■ Given data ■
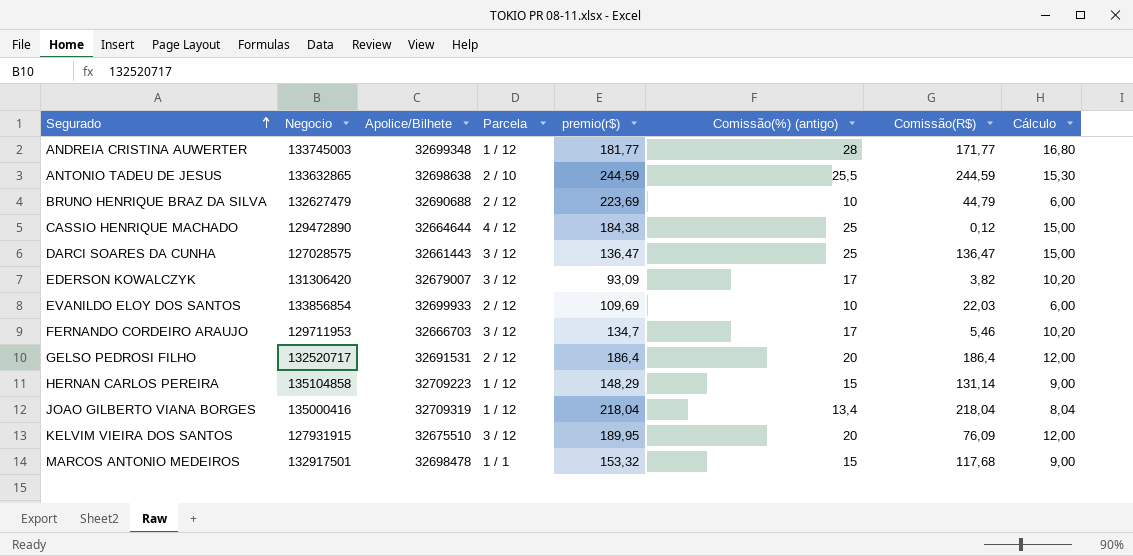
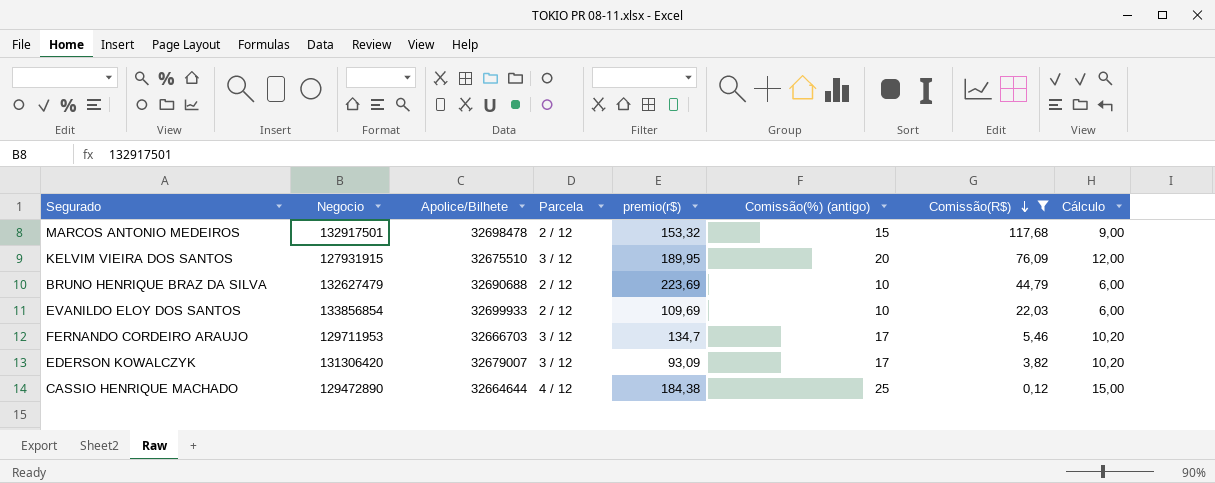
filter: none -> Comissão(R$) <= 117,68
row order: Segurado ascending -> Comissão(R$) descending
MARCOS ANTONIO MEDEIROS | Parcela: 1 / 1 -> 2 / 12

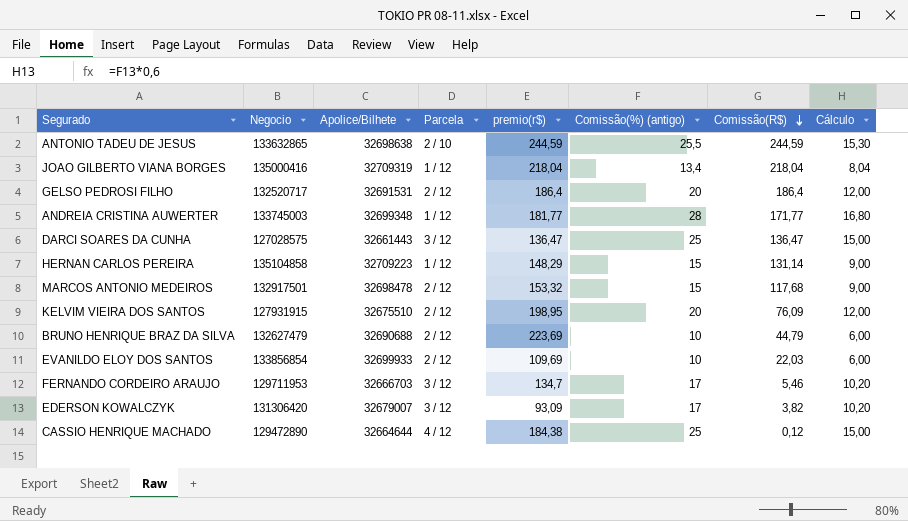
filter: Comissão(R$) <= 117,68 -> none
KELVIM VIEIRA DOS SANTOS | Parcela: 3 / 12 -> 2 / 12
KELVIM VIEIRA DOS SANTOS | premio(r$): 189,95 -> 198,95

■ What to work on ■
Write out word for word only the lines from the one with "filter: Comissão(R$) <= 117,68 -> none" to the end of the material, both ends included.

■ Output below ■
filter: Comissão(R$) <= 117,68 -> none
KELVIM VIEIRA DOS SANTOS | Parcela: 3 / 12 -> 2 / 12
KELVIM VIEIRA DOS SANTOS | premio(r$): 189,95 -> 198,95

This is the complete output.